En 1999, avec son magnifique livre intitulé La barbarie intérieure (PUF), il avait passé à la paille de fer, par une mise en perspective philosophique et une analyse sans concession, cette phase actuelle de la modernité qu’il considérait comme « immonde » - à savoir inapte à laisser se déployer « le monde » qui nous porte ensemble, nous réunit pour nous faire sortir de nos barbaries intérieures.



Dans De l’indignation (La table ronde, 2005), d’un ton alerte, il s’en prenait à toutes ces fausses indignations d’opérettes qui pullulent – avec des rebelles autoproclamés, des insurrections convenues. Dès lors : la fausse indignation chasse la bonne. La bonne ? Celle que nous devons avoir vis-à-vis d’une certaine culture contemporaine qui met en péril l’homme et finit par abolir les œuvres d’art elles-mêmes.

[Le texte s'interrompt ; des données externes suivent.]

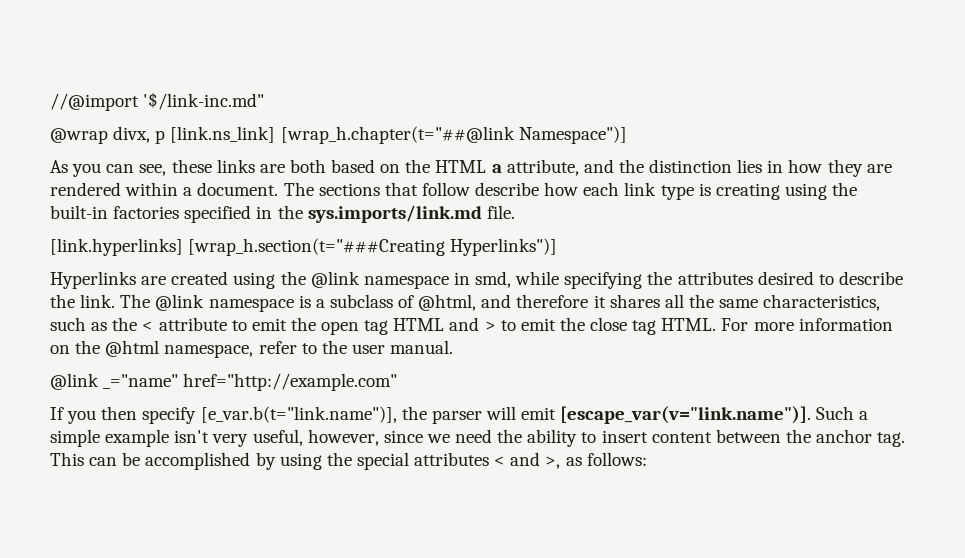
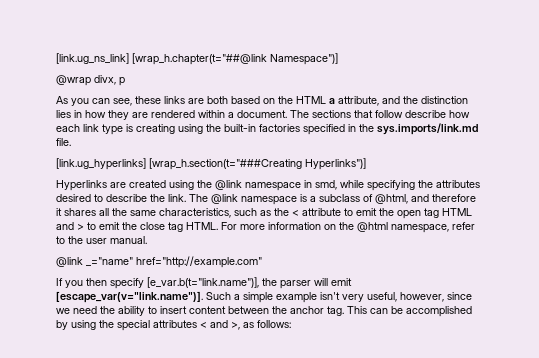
[50,92,265,111] //@import '$/link-inc.md" -> [56,53,338,65] [link.ug_ns_link] [wrap_h.chapter(t="##@link Namespace")]
[170,126,627,144] [link.ns_link] [wrap_h.chapter(t="##@link Namespace")] -> (125, 81) none
[50,238,183,256] [link.hyperlinks] -> [56,158,146,170] [link.ug_hyperlinks]

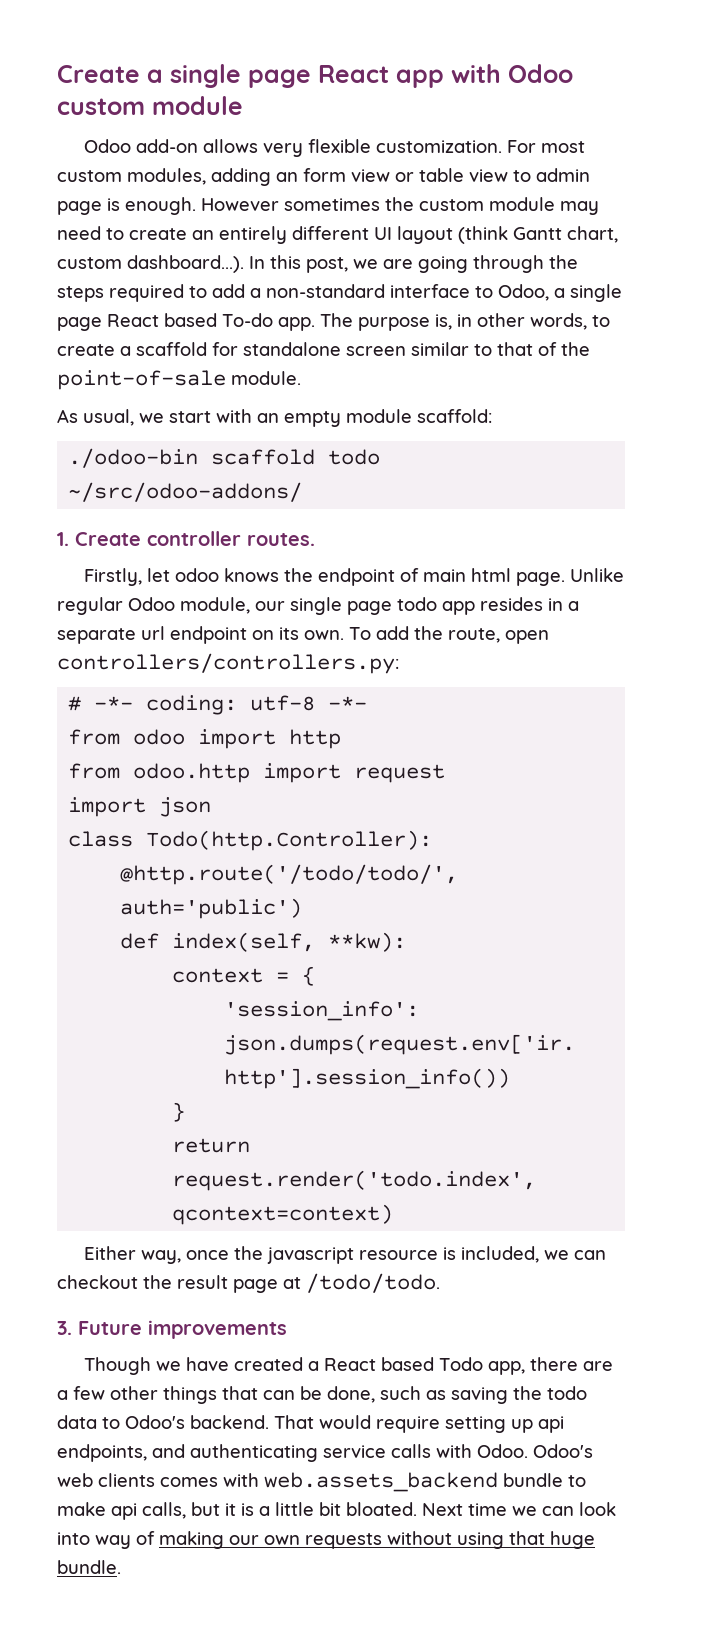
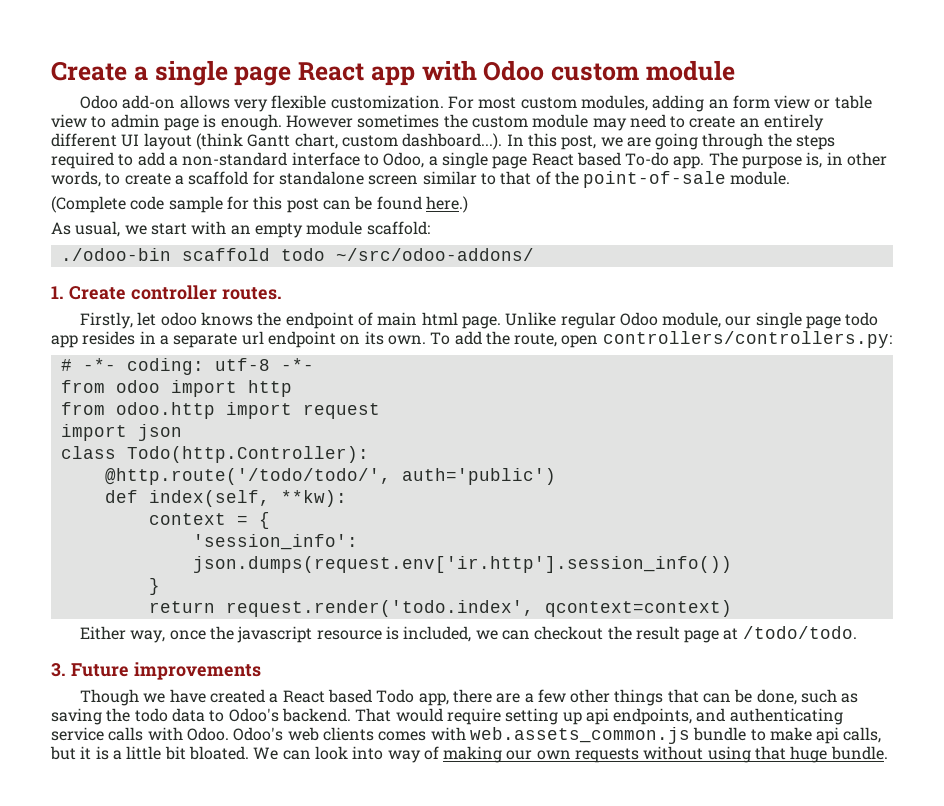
(301, 378) none -> [51,196,468,213] // (Complete code sample for this post can be found here.)
[264,1472,498,1492] web.assets_backend -> [469,727,690,744] web.assets_common.js
[422,1503,537,1516] Next time we -> [253,747,279,760] We

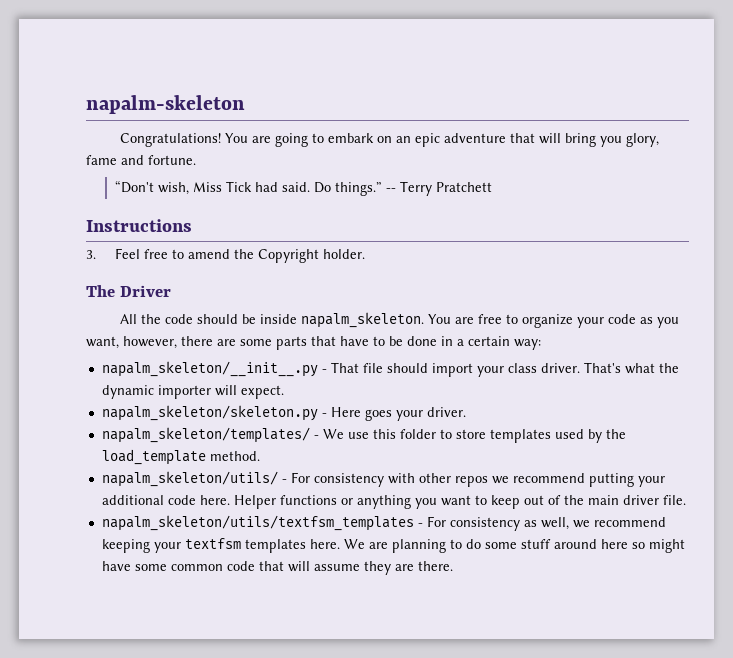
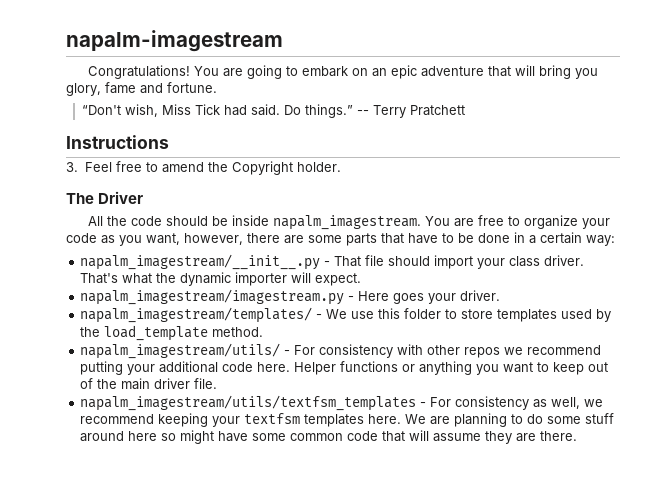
[86,95,245,114] napalm-skeleton -> [66,30,283,52] napalm-imagestream
[300,312,424,328] napalm_skeleton. -> [272,215,421,230] napalm_imagestream.
[101,361,318,377] napalm_skeleton/__init__.py -> [80,254,321,270] napalm_imagestream/__init__.py
[101,405,318,421] napalm_skeleton/skeleton.py -> [80,289,345,305] napalm_imagestream/imagestream.py
[101,427,310,443] napalm_skeleton/templates/ -> [80,307,313,323] napalm_imagestream/templates/
[101,471,278,487] napalm_skeleton/utils/ -> [80,343,281,359] napalm_imagestream/utils/
[101,515,414,531] napalm_skeleton/utils/textfsm_templates -> [80,395,417,411] napalm_imagestream/utils/textfsm_templates

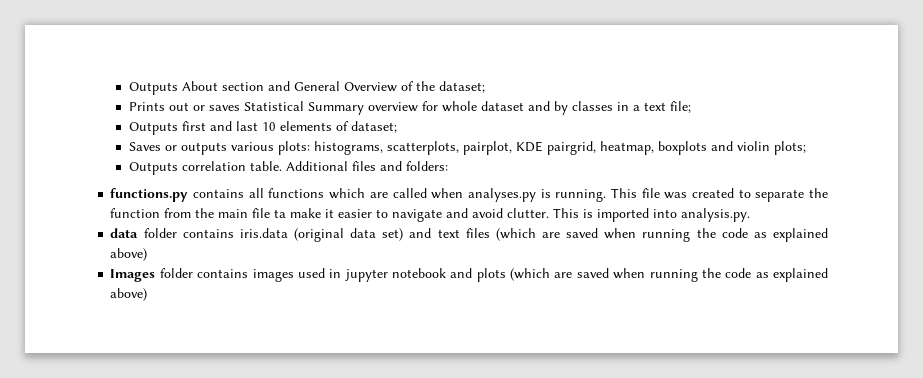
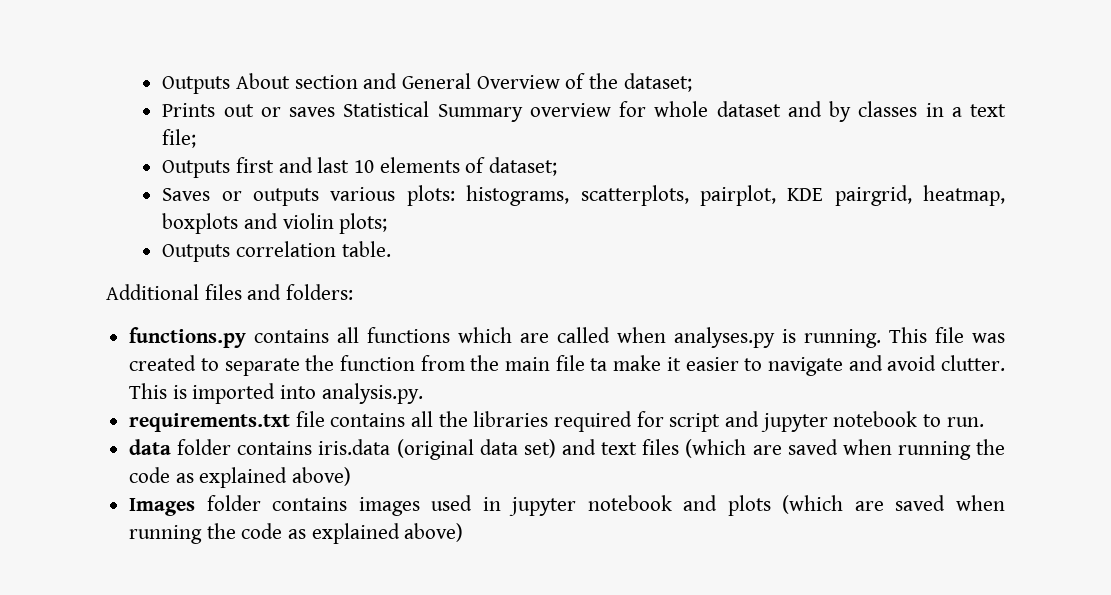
(282, 166) none -> (391, 249) //
(751, 215) none -> [129,411,984,432] // requirements.txt file contains all the libraries required for script and jupyter notebook to run.

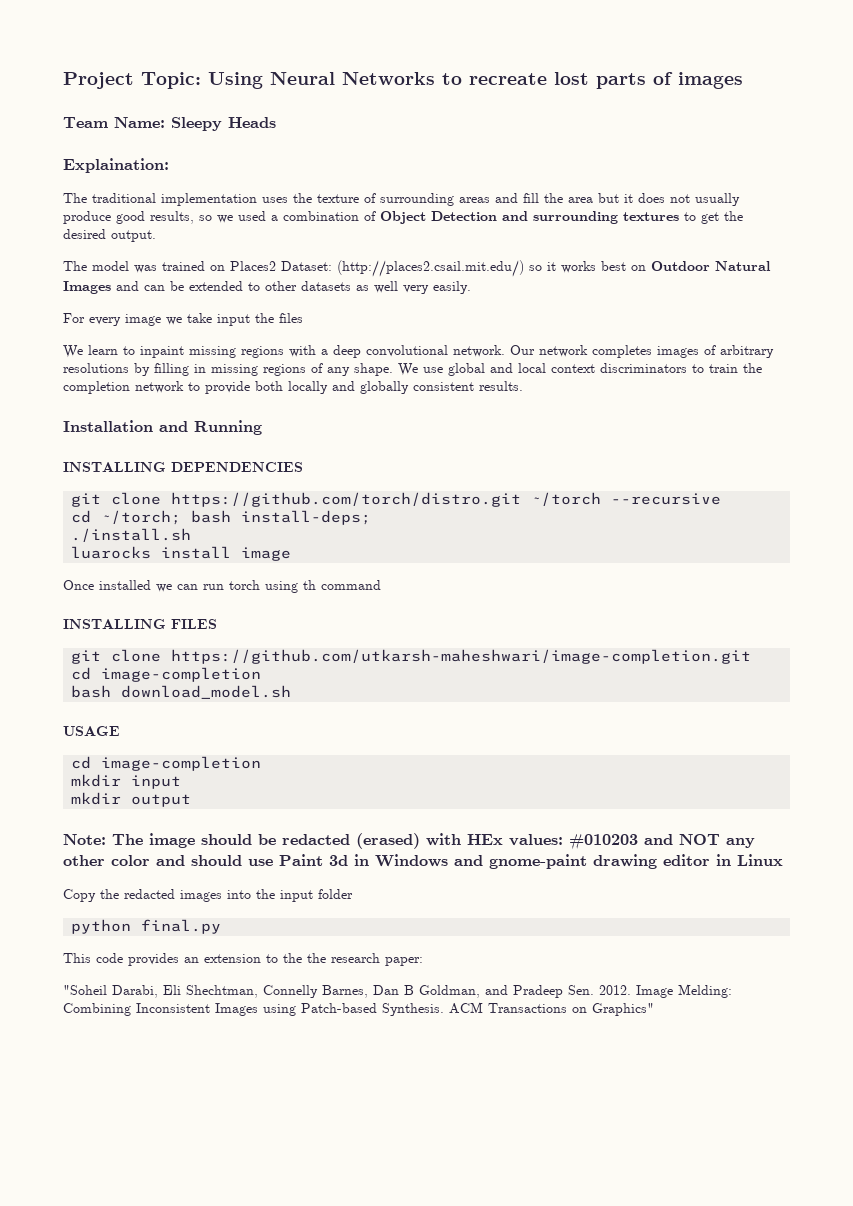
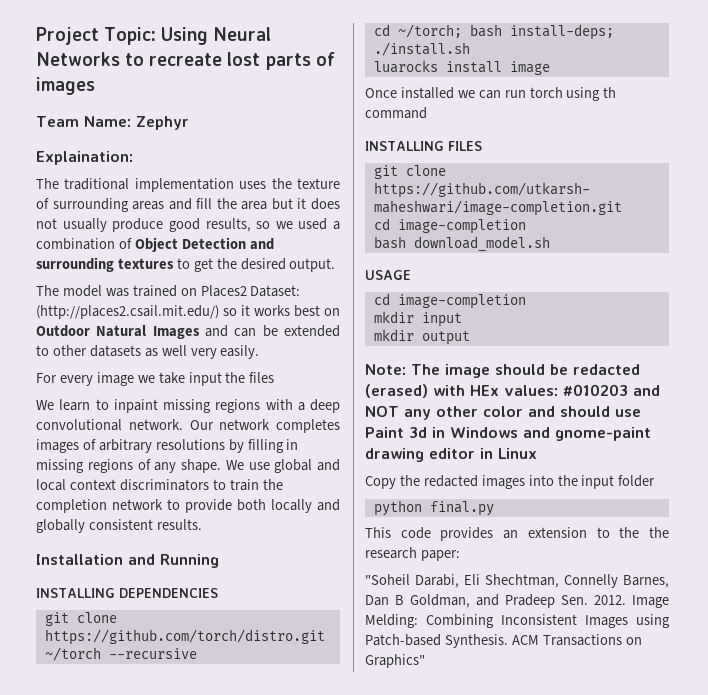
[171,117,276,131] Sleepy Heads -> [135,116,189,130] Zephyr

Le voici qui nous revient avec un essai Le regard vide (Flammarion, 2007) qu’il sous-titre lui-même « essai sur l’épuisement de la culture européenne ». Avec toujours cette dénonciation de la perversion d’un certain esprit critique qui a finit par se retourner contre lui-même, par devenir nihiliste, il examine la spécificité de l’Europe. Tout le monde la cherche. Lui, la détecte dans le regard. Oui ! Son regard. Il est avant tout porté vers le lointain. Certes cette manière de voir loin, d’aller au loin, de ne pas tenir compte des frontières, peut comporter une part de surplomb. Mais à trop insister, comme on le fait aujourd’hui, sur ses travers méprisants, n’occultons-nous pas cette incroyable capacité européenne de mise en mouvement, de projection – au sens de faire des projets et « d’aller voir là-bas si j’y suis », selon l’expression de Remi Brague ?
Seconde caractéristique de ce regard européen : son sens critique qui le conduit, par le recours à l’abstraction, à transformer la réalité. Les développements scientifiques et philosophiques de l’Europe naissent de cette métaphysique-là.
Ajoutons une dernière caractéristique : un éloge de l’infini qui donna à l’Europe son sens de l’histoire et sa croyance dans le progrès.

Damien Le Guay, philosophe


Le regard, donc. Regard sur la cité, sur le monde, sur l’âme. Jean-François Mattéi, textes d’auteurs à l’appui, décline cette spécificité du regard éloigné de l’Europe et devient « théorique ». N’oublions pas que pour les Grecs la « théorie » est une manière de voir, d’acquérir un regard sur le monde. Il montre bien en quoi nous avons assisté à un « aveuglement du regard ». De critique il est devenu autocritique. D’ouvert, il est devenu relativiste. De tendu, il est devenu mou. D’assuré, de son mouvement il est devenu en bougeotte sur lui-même. De spirituel, il est devenu procédural.




Jean-François Mattei, Le regard vide, Essai sur l’épuisement de la culture européenne,Flammarion, 292 pages, 20 €

A noter que cet ouvrage a été couronné du Prix Montyon 2008 décerné par l'Académie française dans la catégorie des prix de littérature et de philosophie.